While there are many positives to attending a large university, the feeling of community that comes with a small university is incomparable. People go out of their way to engage with you even if you are simply passing by on your way to class. Even the faculty and staff get to know you and interact with you around campus. I get tied up in a good conversation with someone different almost every time I head to class.
To me, one of the most beneficial aspects of a small university is the small class sizes. I never knew how much I would value my professors knowing more about me than just my name. Your education becomes more personal, and a professor is more likely to understand and know when you might not be feeling like yourself that day. Most professors make themselves available to help students outside of class time; it’s as simple as stopping by their office. Advisors, professors, and even the staff on campus see you as more than just another face in the crowd. That professor you took one class with two years ago probably still remembers your name, and gives you a wave on the way to class.

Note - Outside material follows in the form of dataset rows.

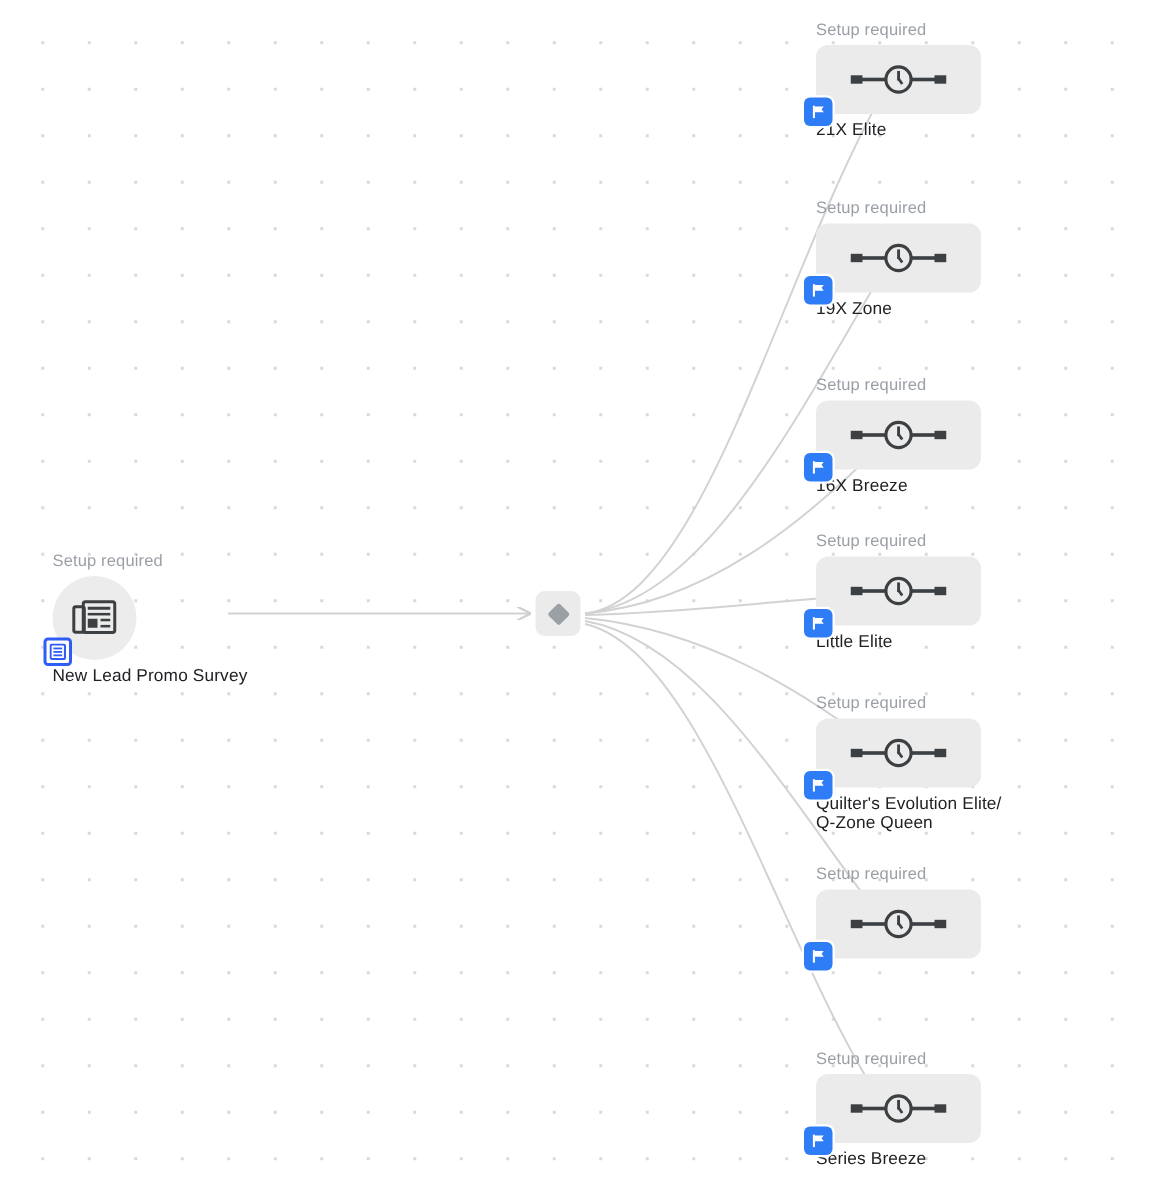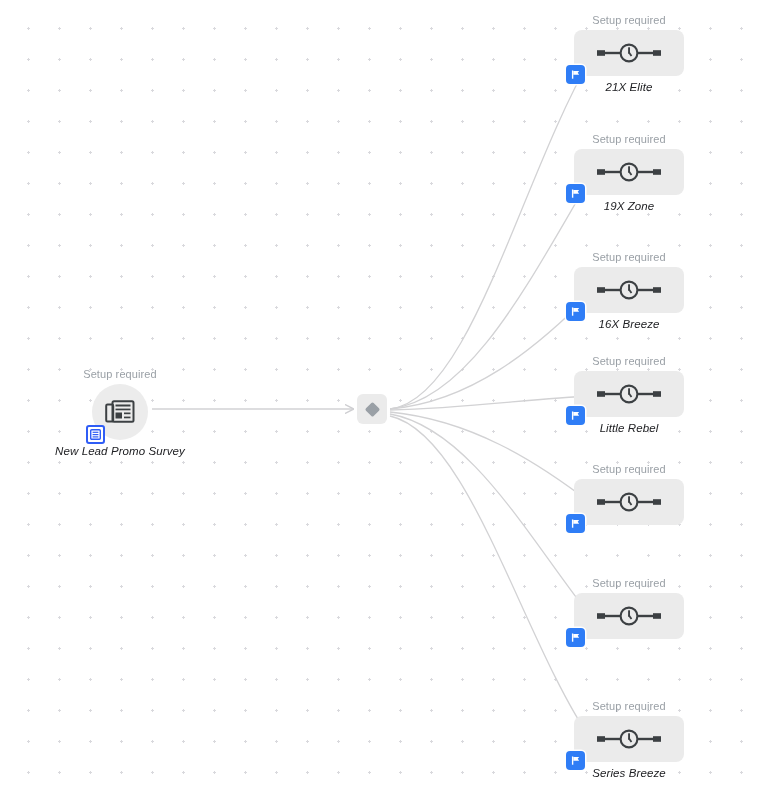--- a/index.html
+++ b/index.html
@@ -34,7 +34,6 @@
   .node {
     position: absolute;
     width: 170px;
-    text-align: center;
   }
 
   .status-label {

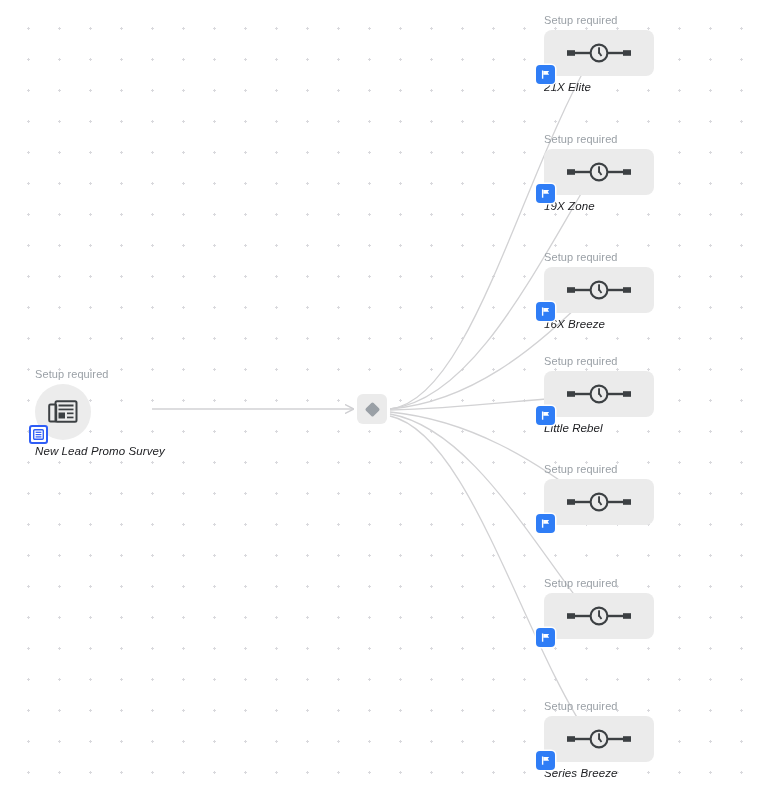--- a/index.html
+++ b/index.html
@@ -51,7 +51,6 @@
     color: #202124;
     letter-spacing: .1px;
     margin-top: 5px;
-    font-style: italic;
   }
   .node-title .ln { display: block; }
 

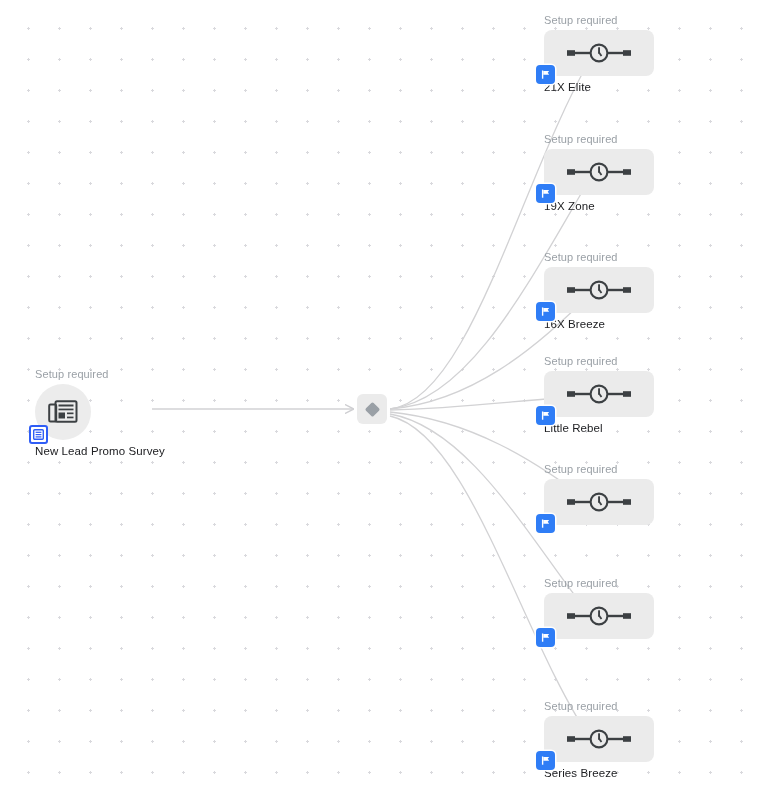--- a/index.html
+++ b/index.html
@@ -278,7 +278,7 @@
       </div>
     </div>
     <div class="node-title">
-      <span class="ln">Little Rebel</span>
+      <span class="ln">Little Elite</span>
     </div>
   </div>
 

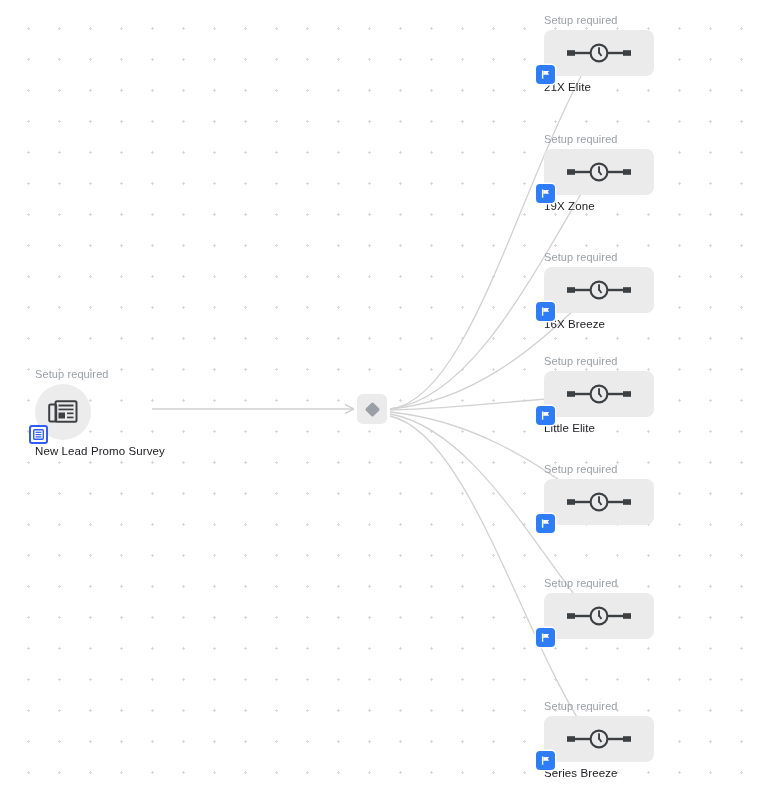--- a/index.html
+++ b/index.html
@@ -302,6 +302,10 @@
         </svg>
       </div>
     </div>
+    <div class="node-title">
+      <span class="ln">Quilter's Evolution Elite/</span>
+      <span class="ln">Q-Zone Queen</span>
+    </div>
   </div>
 
   <div class="node" style="left:544px; top:576px;">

As far as classmates go, I’ve had the opportunity to get to know each individual by name and create relationships, especially within my major.
Something that was important to me when I was deep in my college search was being able to get involved with multiple activities on campus. I knew If I played sports at a big school, that sport would be my life. At Marian, I am able to compete in intercollegiate athletics, handle my school work, and still be involved in clubs and events on campus. I have time to support the things my friends are doing in academics, athletics, and within clubs. I participate in service projects, movie nights, bonfires, athletic events, and still have time to work my on-campus job. It isn’t without its own challenges, but it’s possible. Most students leave with a resume filled with things they were a part of while at school. It’s almost impossible to not be involved in something on campus, and by doing so, it opens the doors to meeting different people that might not be in your class or on your team.
When I begin to think what it would have been like to attend a big state school instead of Marian, I’m reminded of the way my presence on campus is constantly acknowledged. I’m kept accountable by my professors, and I have countless resources readily available. There is always a place and person to sit with in Alumni Hall or the Dining Commons. It has been such a beautiful thing to have a campus full of people who know and love you, who push and support you. At Marian, you are more than a number, more than a face in the crowd—you are acknowledged and cared for by people here. The community is there to support you long after you’re handed your diploma.